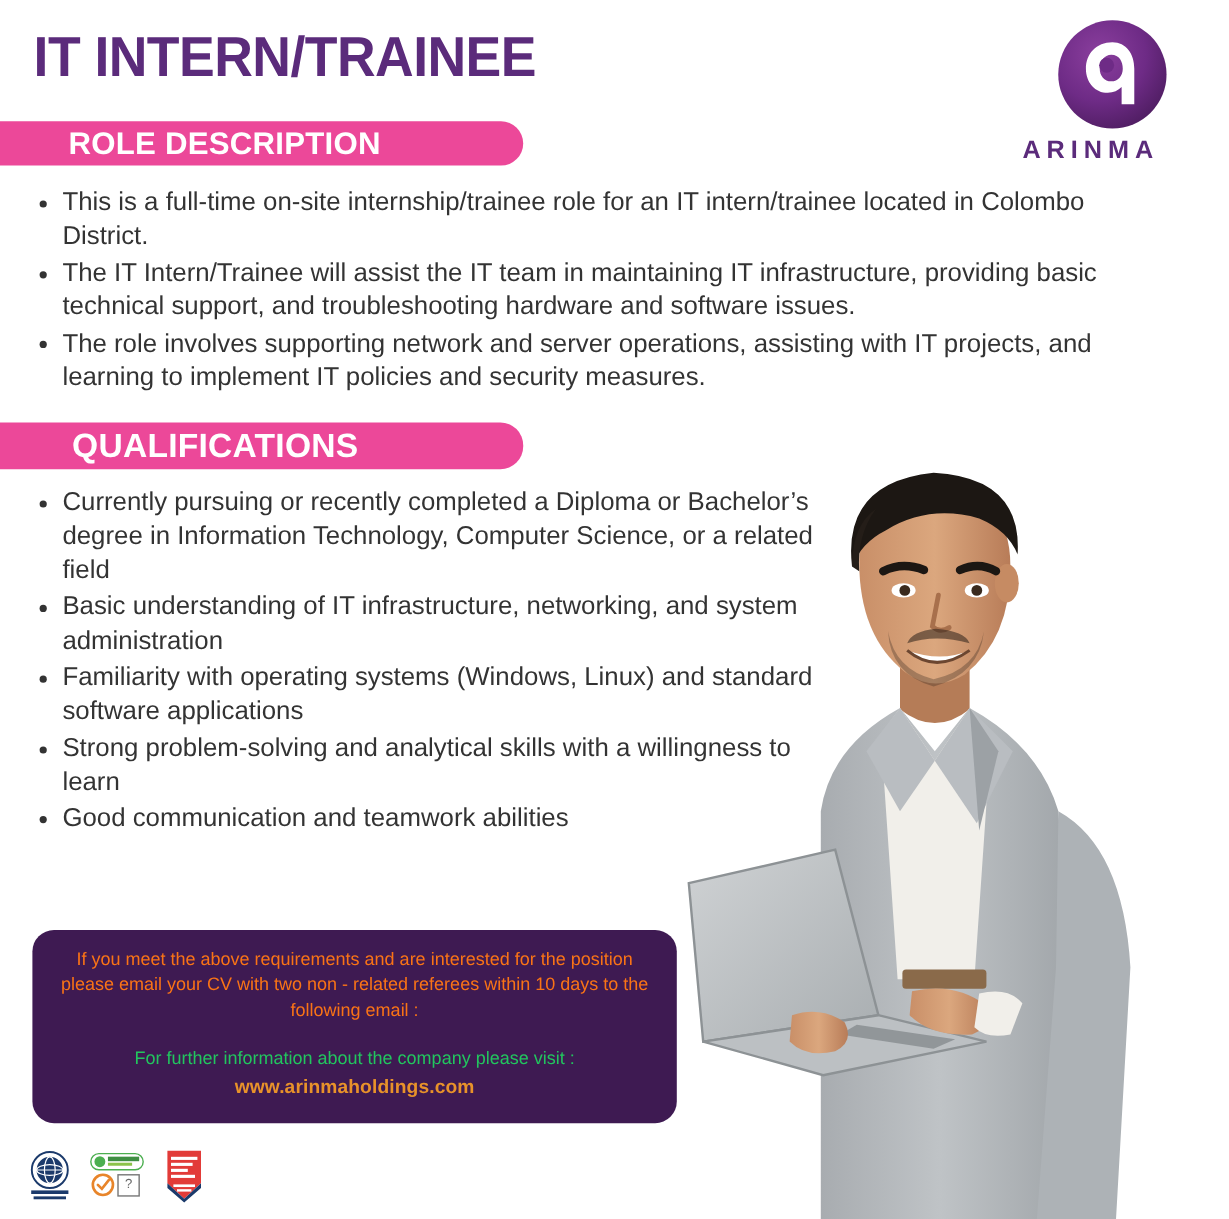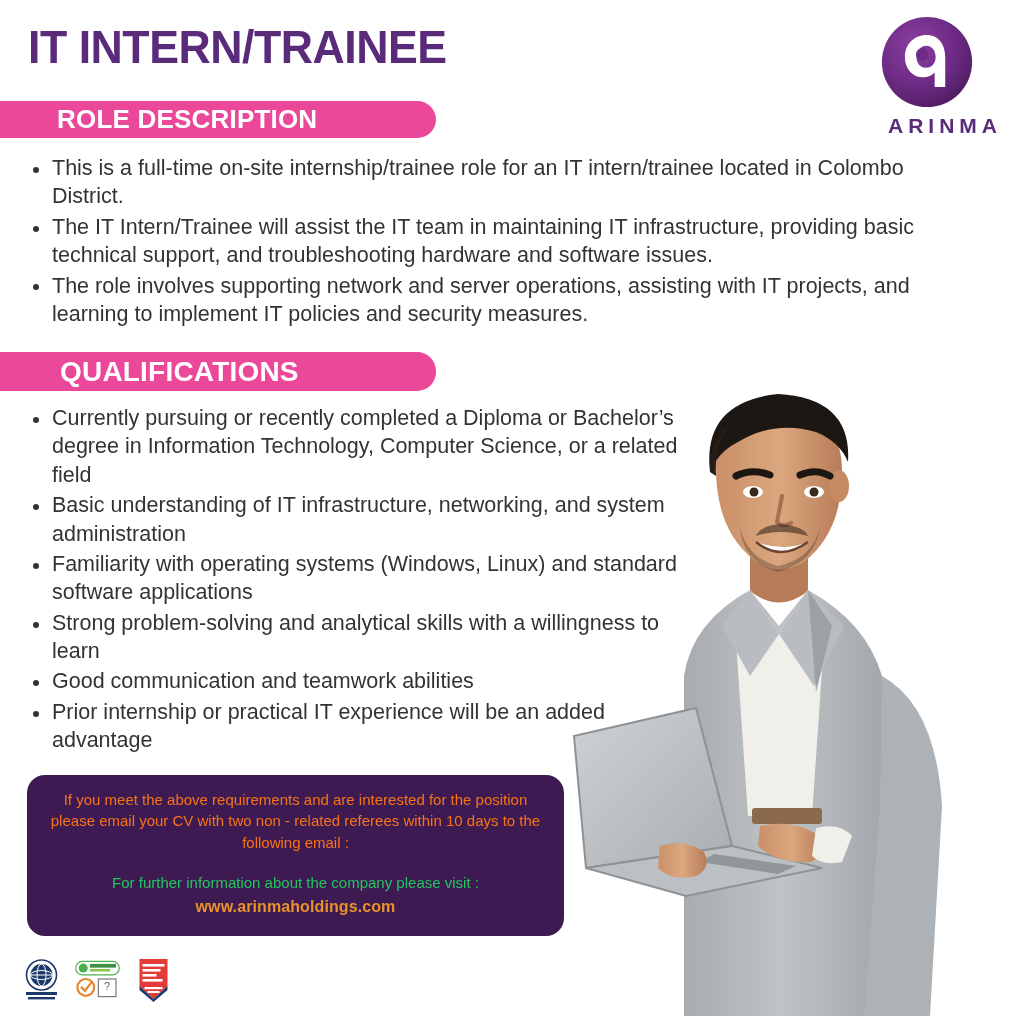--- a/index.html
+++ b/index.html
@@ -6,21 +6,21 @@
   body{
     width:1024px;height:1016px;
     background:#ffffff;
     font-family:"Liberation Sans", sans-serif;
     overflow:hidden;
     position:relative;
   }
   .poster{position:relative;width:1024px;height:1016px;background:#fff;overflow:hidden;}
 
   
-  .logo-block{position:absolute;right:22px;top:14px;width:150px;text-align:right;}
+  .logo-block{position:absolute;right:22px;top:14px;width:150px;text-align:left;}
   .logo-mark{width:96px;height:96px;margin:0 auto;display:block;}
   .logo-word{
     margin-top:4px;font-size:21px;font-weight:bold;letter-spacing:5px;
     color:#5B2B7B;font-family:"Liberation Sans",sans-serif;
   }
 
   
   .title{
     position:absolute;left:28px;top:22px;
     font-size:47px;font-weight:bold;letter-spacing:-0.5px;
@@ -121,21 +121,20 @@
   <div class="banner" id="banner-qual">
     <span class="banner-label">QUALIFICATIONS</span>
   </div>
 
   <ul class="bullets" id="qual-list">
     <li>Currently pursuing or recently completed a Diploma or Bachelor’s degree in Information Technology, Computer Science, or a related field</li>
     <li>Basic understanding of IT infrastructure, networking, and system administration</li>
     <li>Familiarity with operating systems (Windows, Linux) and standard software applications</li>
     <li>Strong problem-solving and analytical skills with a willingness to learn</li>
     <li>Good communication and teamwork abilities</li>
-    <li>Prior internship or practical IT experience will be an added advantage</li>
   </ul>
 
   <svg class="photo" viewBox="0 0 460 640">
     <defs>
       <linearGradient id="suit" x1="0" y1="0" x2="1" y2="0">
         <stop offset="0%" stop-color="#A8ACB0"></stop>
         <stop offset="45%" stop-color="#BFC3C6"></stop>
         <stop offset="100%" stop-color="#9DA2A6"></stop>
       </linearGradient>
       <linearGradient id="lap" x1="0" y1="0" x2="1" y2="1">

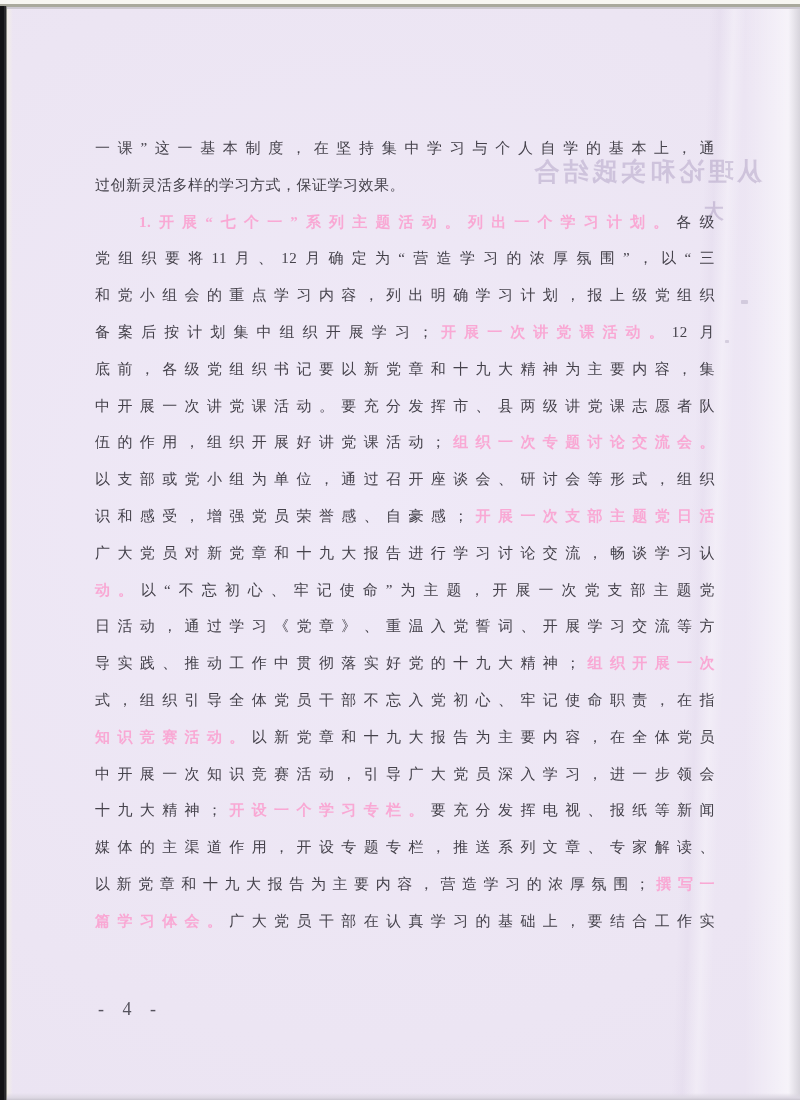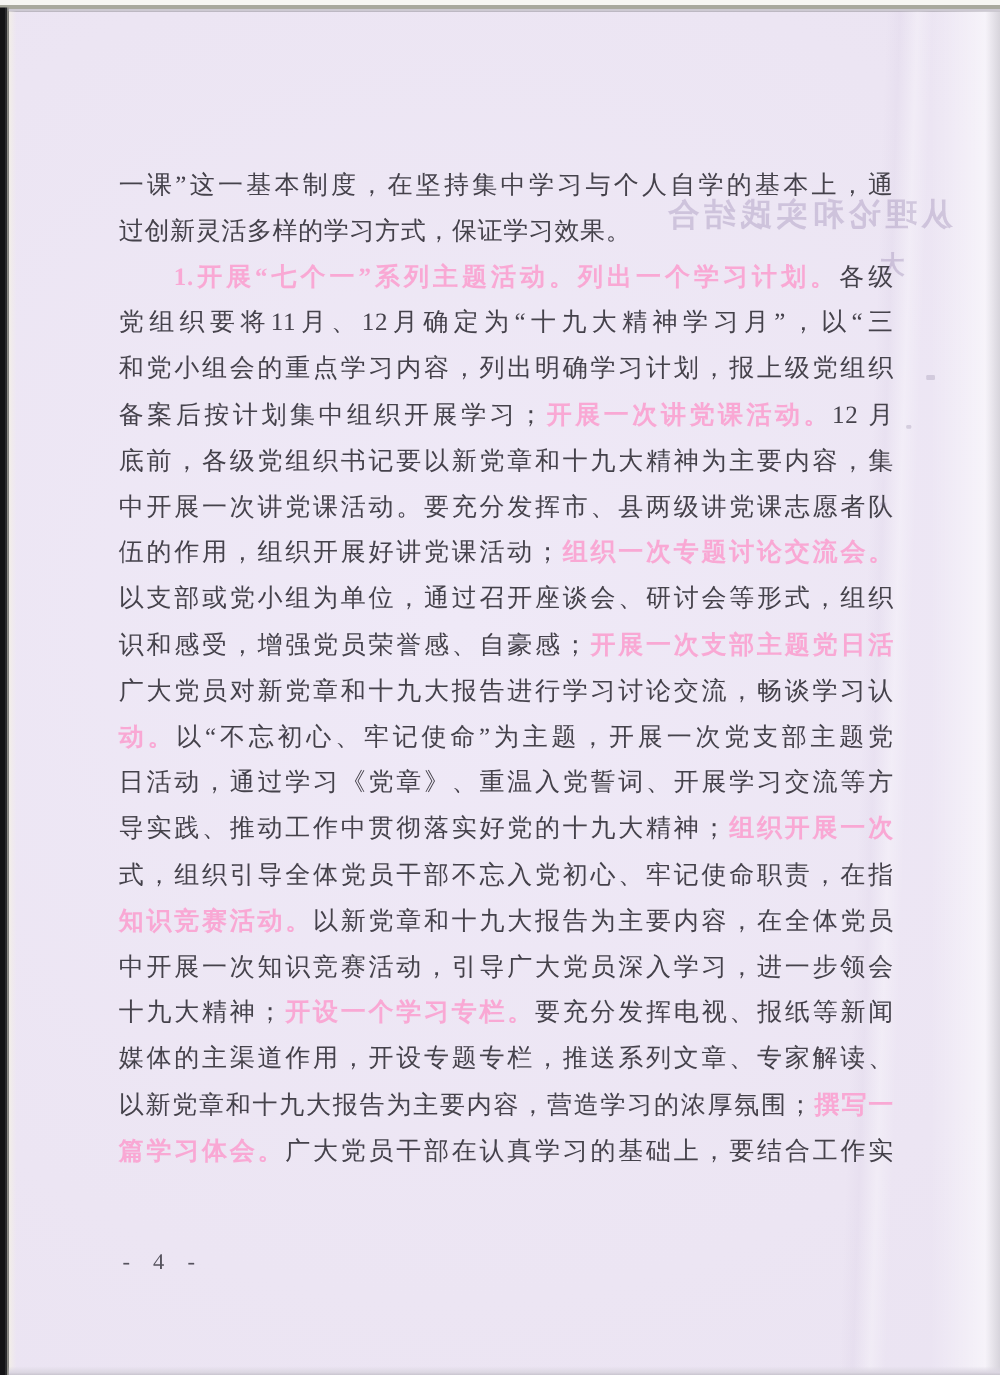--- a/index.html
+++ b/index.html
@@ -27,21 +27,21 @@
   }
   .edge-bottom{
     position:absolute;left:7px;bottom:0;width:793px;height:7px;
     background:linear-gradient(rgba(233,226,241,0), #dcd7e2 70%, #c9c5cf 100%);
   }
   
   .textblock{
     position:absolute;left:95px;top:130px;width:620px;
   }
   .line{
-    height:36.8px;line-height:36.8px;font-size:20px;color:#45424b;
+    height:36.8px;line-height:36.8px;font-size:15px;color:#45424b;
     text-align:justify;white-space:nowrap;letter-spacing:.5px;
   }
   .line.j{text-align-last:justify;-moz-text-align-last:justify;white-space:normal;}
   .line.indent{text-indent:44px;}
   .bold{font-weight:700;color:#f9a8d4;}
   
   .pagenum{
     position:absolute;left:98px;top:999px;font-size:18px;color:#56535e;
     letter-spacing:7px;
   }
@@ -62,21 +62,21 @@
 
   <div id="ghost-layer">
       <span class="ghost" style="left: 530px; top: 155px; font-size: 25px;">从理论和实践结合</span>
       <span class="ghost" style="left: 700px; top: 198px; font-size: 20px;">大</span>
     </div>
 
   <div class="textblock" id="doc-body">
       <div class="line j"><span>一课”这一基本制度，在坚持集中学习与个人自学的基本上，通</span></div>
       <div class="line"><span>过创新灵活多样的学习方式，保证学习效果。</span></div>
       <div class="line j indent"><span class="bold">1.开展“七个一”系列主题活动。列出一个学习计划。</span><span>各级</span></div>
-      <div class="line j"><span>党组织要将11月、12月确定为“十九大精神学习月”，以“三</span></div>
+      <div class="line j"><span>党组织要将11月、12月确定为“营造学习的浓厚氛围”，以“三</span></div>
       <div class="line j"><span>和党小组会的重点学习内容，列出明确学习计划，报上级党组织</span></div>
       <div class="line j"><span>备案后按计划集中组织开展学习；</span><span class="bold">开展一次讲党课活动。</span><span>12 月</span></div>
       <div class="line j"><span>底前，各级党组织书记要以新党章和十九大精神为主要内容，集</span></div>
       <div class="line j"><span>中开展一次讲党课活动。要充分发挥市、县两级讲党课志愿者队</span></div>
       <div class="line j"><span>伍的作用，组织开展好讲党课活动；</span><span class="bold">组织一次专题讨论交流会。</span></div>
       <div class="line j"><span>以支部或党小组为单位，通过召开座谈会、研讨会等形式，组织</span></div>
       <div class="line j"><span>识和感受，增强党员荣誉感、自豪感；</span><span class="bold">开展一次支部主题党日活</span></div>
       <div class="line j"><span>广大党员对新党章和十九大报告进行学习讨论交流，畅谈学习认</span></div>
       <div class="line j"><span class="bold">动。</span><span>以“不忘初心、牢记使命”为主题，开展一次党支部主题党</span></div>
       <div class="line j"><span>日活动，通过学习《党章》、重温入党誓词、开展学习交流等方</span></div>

**WHAT TO PRODUCE:** Leave out the pictures and output the rest of the records exactly.

**FINAL ANSWER:**
--- a/index.html
+++ b/index.html
@@ -6,21 +6,21 @@
   body{
     width:1024px;height:1016px;
     background:#ffffff;
     font-family:"Liberation Sans", sans-serif;
     overflow:hidden;
     position:relative;
   }
   .poster{position:relative;width:1024px;height:1016px;background:#fff;overflow:hidden;}
 
   
-  .logo-block{position:absolute;right:22px;top:14px;width:150px;text-align:right;}
+  .logo-block{position:absolute;right:22px;top:14px;width:150px;text-align:left;}
   .logo-mark{width:96px;height:96px;margin:0 auto;display:block;}
   .logo-word{
     margin-top:4px;font-size:21px;font-weight:bold;letter-spacing:5px;
     color:#5B2B7B;font-family:"Liberation Sans",sans-serif;
   }
 
   
   .title{
     position:absolute;left:28px;top:22px;
     font-size:47px;font-weight:bold;letter-spacing:-0.5px;
@@ -121,21 +121,20 @@
   <div class="banner" id="banner-qual">
     <span class="banner-label">QUALIFICATIONS</span>
   </div>
 
   <ul class="bullets" id="qual-list">
     <li>Currently pursuing or recently completed a Diploma or Bachelor’s degree in Information Technology, Computer Science, or a related field</li>
     <li>Basic understanding of IT infrastructure, networking, and system administration</li>
     <li>Familiarity with operating systems (Windows, Linux) and standard software applications</li>
     <li>Strong problem-solving and analytical skills with a willingness to learn</li>
     <li>Good communication and teamwork abilities</li>
-    <li>Prior internship or practical IT experience will be an added advantage</li>
   </ul>
 
   <svg class="photo" viewBox="0 0 460 640">
     <defs>
       <linearGradient id="suit" x1="0" y1="0" x2="1" y2="0">
         <stop offset="0%" stop-color="#A8ACB0"></stop>
         <stop offset="45%" stop-color="#BFC3C6"></stop>
         <stop offset="100%" stop-color="#9DA2A6"></stop>
       </linearGradient>
       <linearGradient id="lap" x1="0" y1="0" x2="1" y2="1">

--- a/index.html
+++ b/index.html
@@ -27,21 +27,21 @@
   }
   .edge-bottom{
     position:absolute;left:7px;bottom:0;width:793px;height:7px;
     background:linear-gradient(rgba(233,226,241,0), #dcd7e2 70%, #c9c5cf 100%);
   }
   
   .textblock{
     position:absolute;left:95px;top:130px;width:620px;
   }
   .line{
-    height:36.8px;line-height:36.8px;font-size:20px;color:#45424b;
+    height:36.8px;line-height:36.8px;font-size:15px;color:#45424b;
     text-align:justify;white-space:nowrap;letter-spacing:.5px;
   }
   .line.j{text-align-last:justify;-moz-text-align-last:justify;white-space:normal;}
   .line.indent{text-indent:44px;}
   .bold{font-weight:700;color:#f9a8d4;}
   
   .pagenum{
     position:absolute;left:98px;top:999px;font-size:18px;color:#56535e;
     letter-spacing:7px;
   }
@@ -62,21 +62,21 @@
 
   <div id="ghost-layer">
       <span class="ghost" style="left: 530px; top: 155px; font-size: 25px;">从理论和实践结合</span>
       <span class="ghost" style="left: 700px; top: 198px; font-size: 20px;">大</span>
     </div>
 
   <div class="textblock" id="doc-body">
       <div class="line j"><span>一课”这一基本制度，在坚持集中学习与个人自学的基本上，通</span></div>
       <div class="line"><span>过创新灵活多样的学习方式，保证学习效果。</span></div>
       <div class="line j indent"><span class="bold">1.开展“七个一”系列主题活动。列出一个学习计划。</span><span>各级</span></div>
-      <div class="line j"><span>党组织要将11月、12月确定为“十九大精神学习月”，以“三</span></div>
+      <div class="line j"><span>党组织要将11月、12月确定为“营造学习的浓厚氛围”，以“三</span></div>
       <div class="line j"><span>和党小组会的重点学习内容，列出明确学习计划，报上级党组织</span></div>
       <div class="line j"><span>备案后按计划集中组织开展学习；</span><span class="bold">开展一次讲党课活动。</span><span>12 月</span></div>
       <div class="line j"><span>底前，各级党组织书记要以新党章和十九大精神为主要内容，集</span></div>
       <div class="line j"><span>中开展一次讲党课活动。要充分发挥市、县两级讲党课志愿者队</span></div>
       <div class="line j"><span>伍的作用，组织开展好讲党课活动；</span><span class="bold">组织一次专题讨论交流会。</span></div>
       <div class="line j"><span>以支部或党小组为单位，通过召开座谈会、研讨会等形式，组织</span></div>
       <div class="line j"><span>识和感受，增强党员荣誉感、自豪感；</span><span class="bold">开展一次支部主题党日活</span></div>
       <div class="line j"><span>广大党员对新党章和十九大报告进行学习讨论交流，畅谈学习认</span></div>
       <div class="line j"><span class="bold">动。</span><span>以“不忘初心、牢记使命”为主题，开展一次党支部主题党</span></div>
       <div class="line j"><span>日活动，通过学习《党章》、重温入党誓词、开展学习交流等方</span></div>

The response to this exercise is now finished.